What to Expect at COP-27 in Sharm El Sheikh

The negotiators gathering for the 27th Conference of the Parties (COP-27) of the United Nations Framework Convention on Climate Change (UNFCCC) in Sharm El Sheikh, Egypt will try to tackle a significant number of important issues, with questions relating to increased ambition and financial transfers among those at the top of the agenda.  This is the focus of my podcast conversation with Ray Kopp, Senior Fellow at Resources for the Future (RFF), in the newest episode of “Environmental Insights: Discussions on Policy and Practice from the Harvard Environmental Economics Program,” a podcast produced by the Harvard Environmental Economics Program.  You can listen to our full conversation here. 

Ray Kopp will be at COP-27 with the delegation of RFF.  I’ll be there, as well, leading our group from the Harvard Project on Climate Agreements.  At the end of this blog post, I provide a list of our activities at COP27.

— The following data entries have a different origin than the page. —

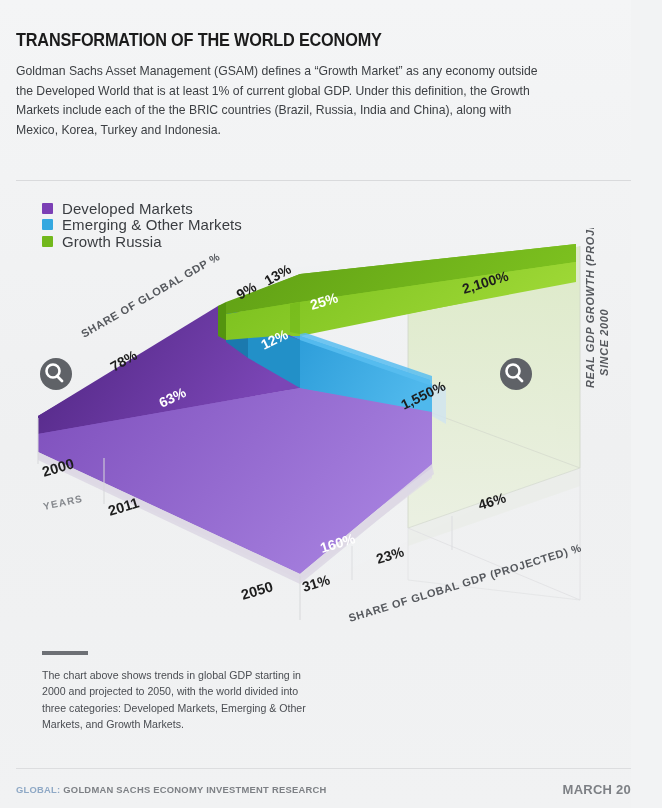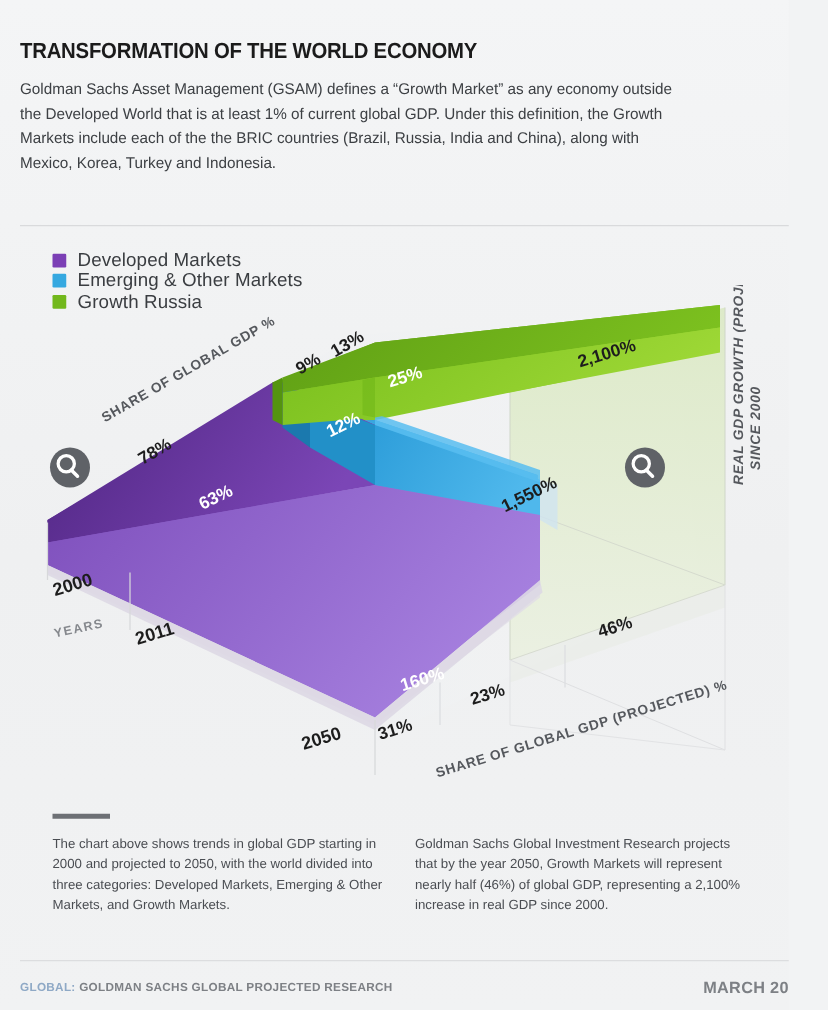"The chart above shows trends" .note-cols { gap: 22px -> 14px }
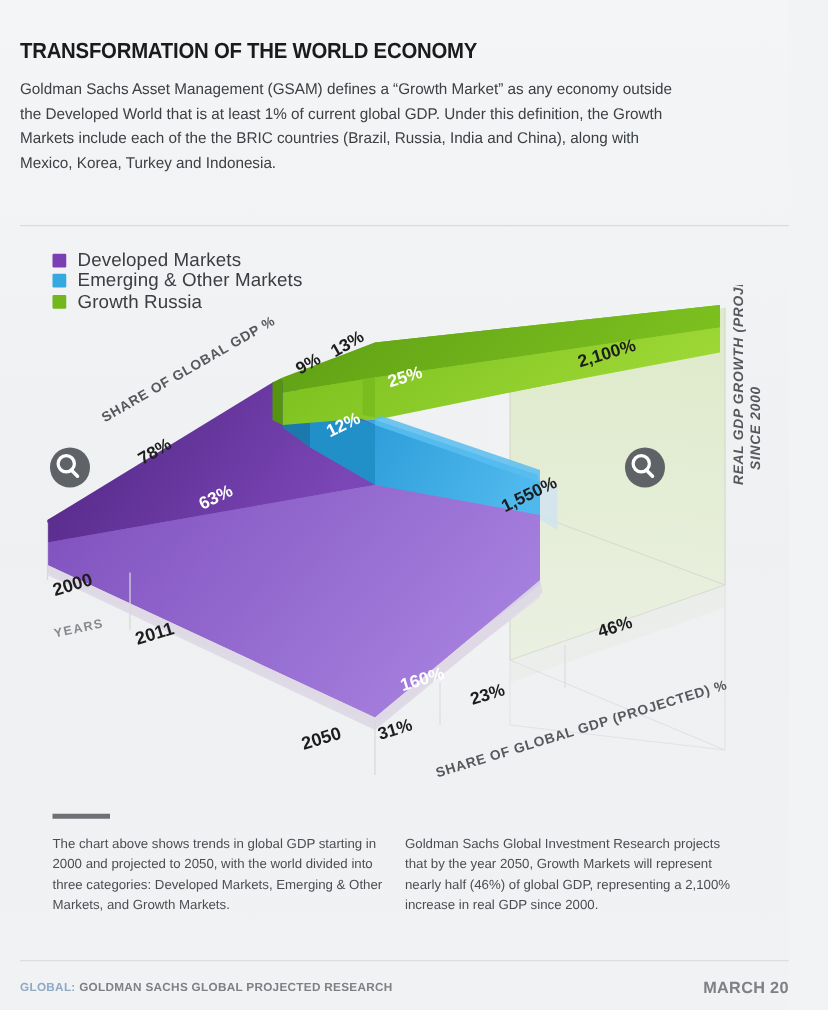"Goldman Sachs Global Investment Research" div.note { html: <div>Goldman Sachs Global Investment Research projects that by the year 2050, Growth Markets will represent nearly half (46%) of global GDP, representing a 2,100% increase in real GDP since 2000.</div> -> none }
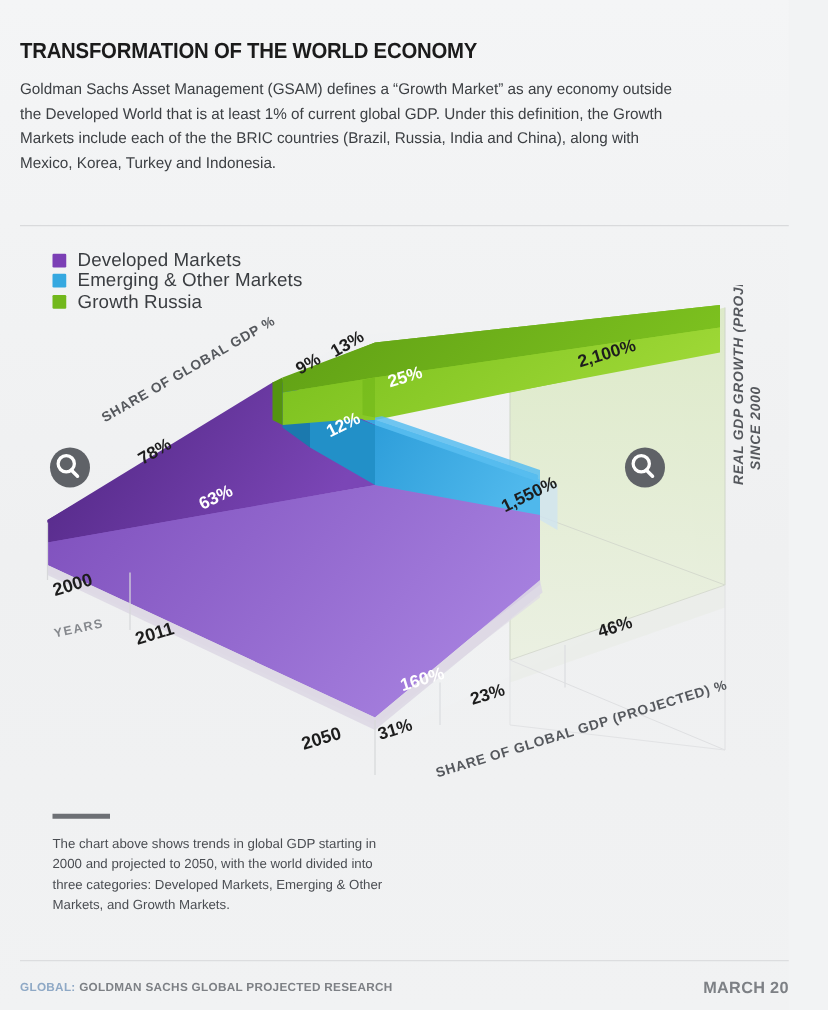"GOLDMAN SACHS GLOBAL PROJECTED RESEARCH" span { text: GLOBAL PROJECTED -> ECONOMY INVESTMENT }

Ray Kopp, who has been a leader in the design of domestic and international polices to combat climate change, explains in our conversation that the representatives gathering in Sharm El Sheikh will focus much of their attention on the implementation of the Paris Agreement, and therefore on the Nationally Determined Contributions (NDCs) – emissions reductions that individual countries have pledged under the Agreement. Under the provisions of the Paris Agreement, signatories are strongly encouraged to increase their levels of ambition and reduce emissions even further over time through the so-called “ratchet mechanism” that can bring the world closer to the goal of preventing temperature increases this century greater than 1.5 or 2 degrees Celsius, compared with pre-industrial temperatures.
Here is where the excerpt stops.